• Data records:

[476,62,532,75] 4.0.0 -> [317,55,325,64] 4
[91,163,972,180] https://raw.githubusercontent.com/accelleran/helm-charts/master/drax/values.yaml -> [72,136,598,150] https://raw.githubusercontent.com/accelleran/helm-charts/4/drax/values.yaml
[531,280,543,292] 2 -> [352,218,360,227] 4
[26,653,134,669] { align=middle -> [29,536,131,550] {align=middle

* * *

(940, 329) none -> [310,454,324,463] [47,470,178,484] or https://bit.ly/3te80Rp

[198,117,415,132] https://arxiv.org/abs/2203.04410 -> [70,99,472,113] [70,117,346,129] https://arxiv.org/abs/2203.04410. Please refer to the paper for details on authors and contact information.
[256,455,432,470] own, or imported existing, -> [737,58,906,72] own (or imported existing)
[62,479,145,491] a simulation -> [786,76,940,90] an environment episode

• Exercise:
Your reply is to repeat, unchanged, the lines above running from the one with "[476,62,532,75] 4.0.0 -> [317,55,325,64] 4" up to and including the one with "align=middle -> [29,536,131,550]".

• Expected answer:
[476,62,532,75] 4.0.0 -> [317,55,325,64] 4
[91,163,972,180] https://raw.githubusercontent.com/accelleran/helm-charts/master/drax/values.yaml -> [72,136,598,150] https://raw.githubusercontent.com/accelleran/helm-charts/4/drax/values.yaml
[531,280,543,292] 2 -> [352,218,360,227] 4
[26,653,134,669] { align=middle -> [29,536,131,550] {align=middle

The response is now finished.